(EXERCISE):
Count how many lines of the data below contain the string "none"; the reply should be that number alone.

*** Block opens ***

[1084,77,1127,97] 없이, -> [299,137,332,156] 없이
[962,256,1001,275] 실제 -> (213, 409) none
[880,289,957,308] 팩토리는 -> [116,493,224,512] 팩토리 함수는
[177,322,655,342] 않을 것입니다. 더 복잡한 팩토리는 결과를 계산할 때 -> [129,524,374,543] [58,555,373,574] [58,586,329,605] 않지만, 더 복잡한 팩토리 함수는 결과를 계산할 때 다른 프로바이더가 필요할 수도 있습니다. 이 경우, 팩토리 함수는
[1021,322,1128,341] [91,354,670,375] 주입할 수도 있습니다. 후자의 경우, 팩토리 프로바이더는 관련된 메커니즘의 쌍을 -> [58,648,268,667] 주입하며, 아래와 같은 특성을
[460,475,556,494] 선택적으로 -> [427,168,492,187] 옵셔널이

*** Block closes ***
*** Block opens ***

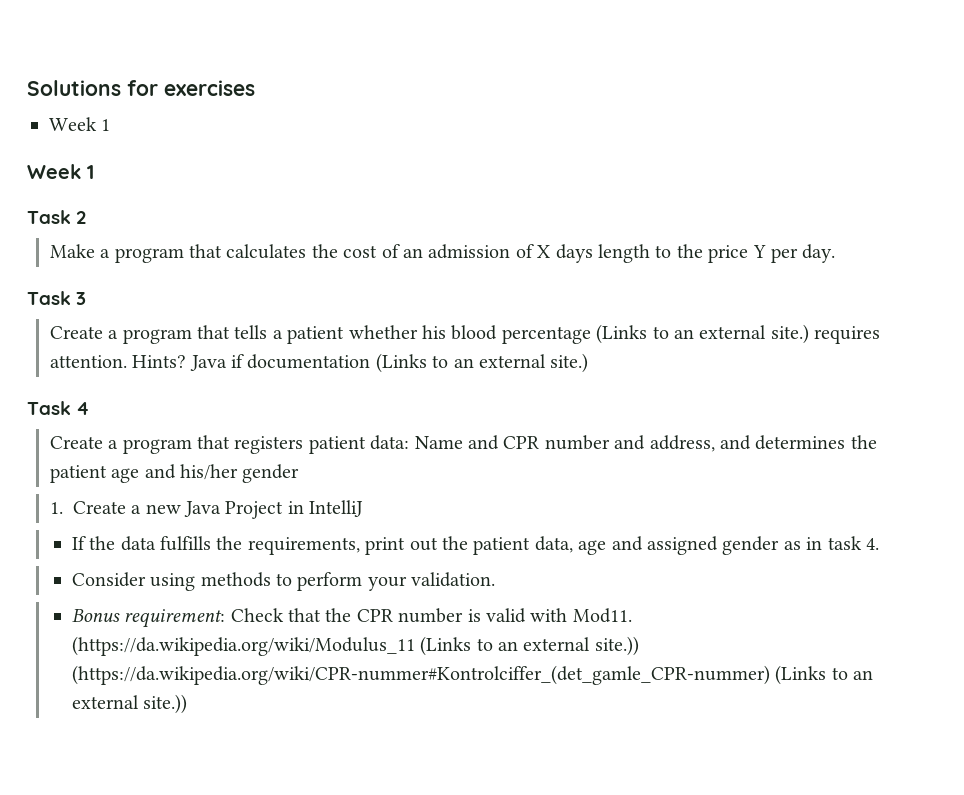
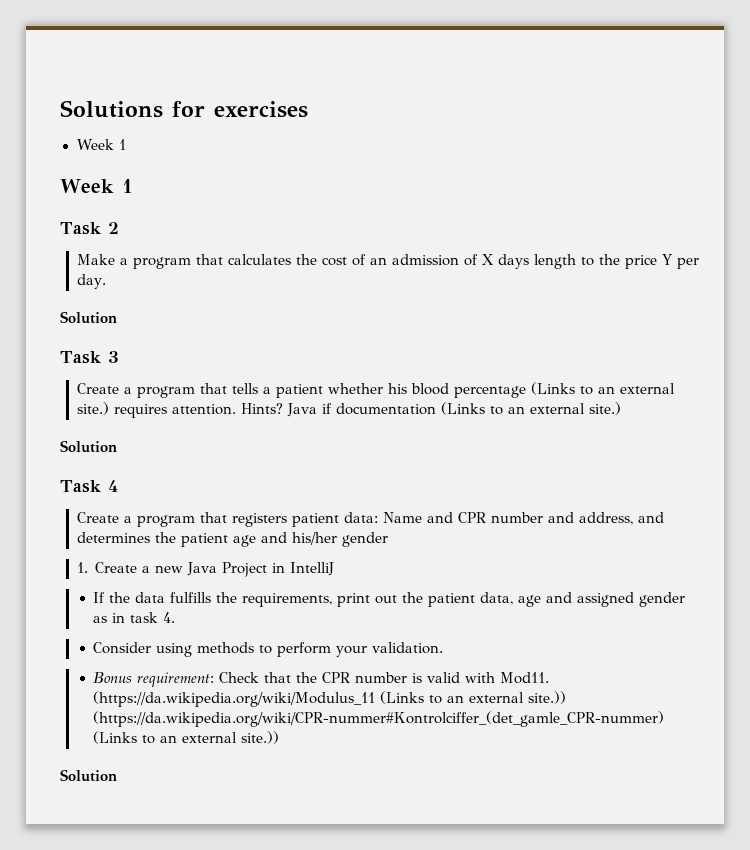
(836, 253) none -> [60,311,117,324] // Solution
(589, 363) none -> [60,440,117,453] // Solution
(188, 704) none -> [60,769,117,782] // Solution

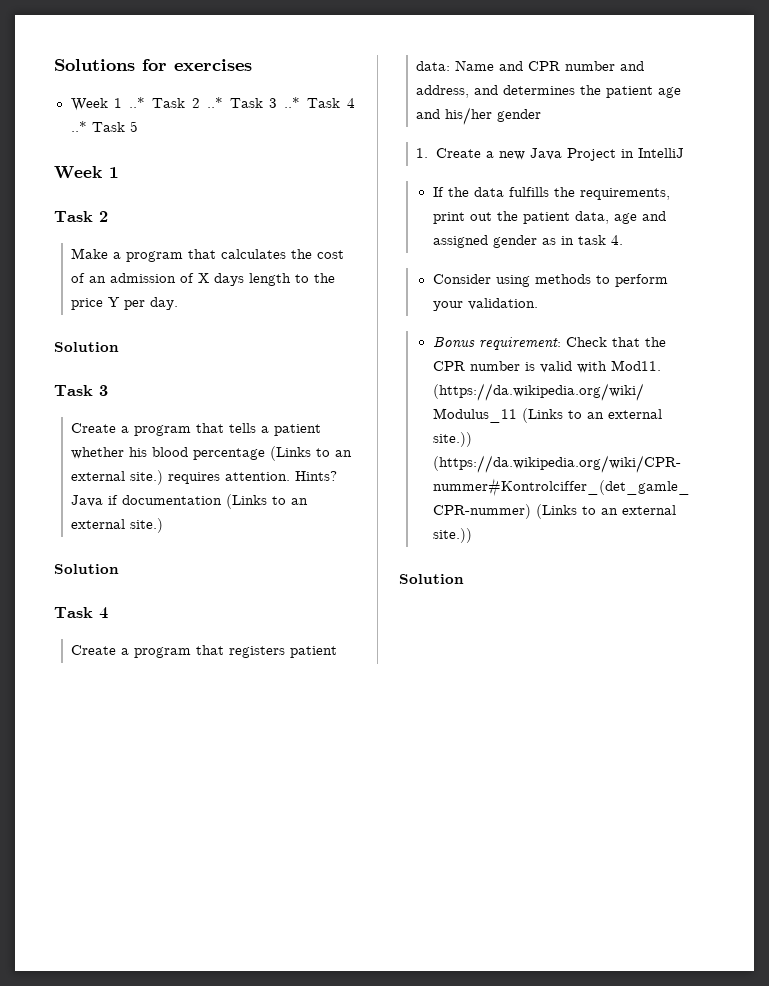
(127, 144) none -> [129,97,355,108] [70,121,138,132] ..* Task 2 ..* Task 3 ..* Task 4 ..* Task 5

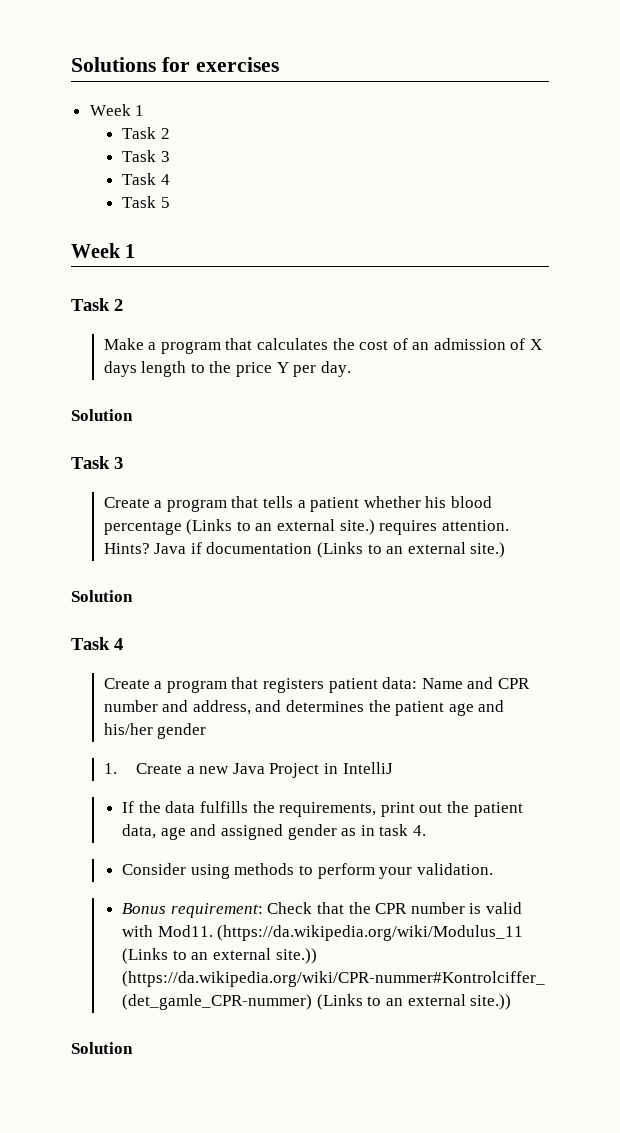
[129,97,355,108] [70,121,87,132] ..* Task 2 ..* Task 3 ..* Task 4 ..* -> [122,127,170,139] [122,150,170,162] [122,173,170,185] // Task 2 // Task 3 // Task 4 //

*** Block closes ***

(TASK SOLUTION):
5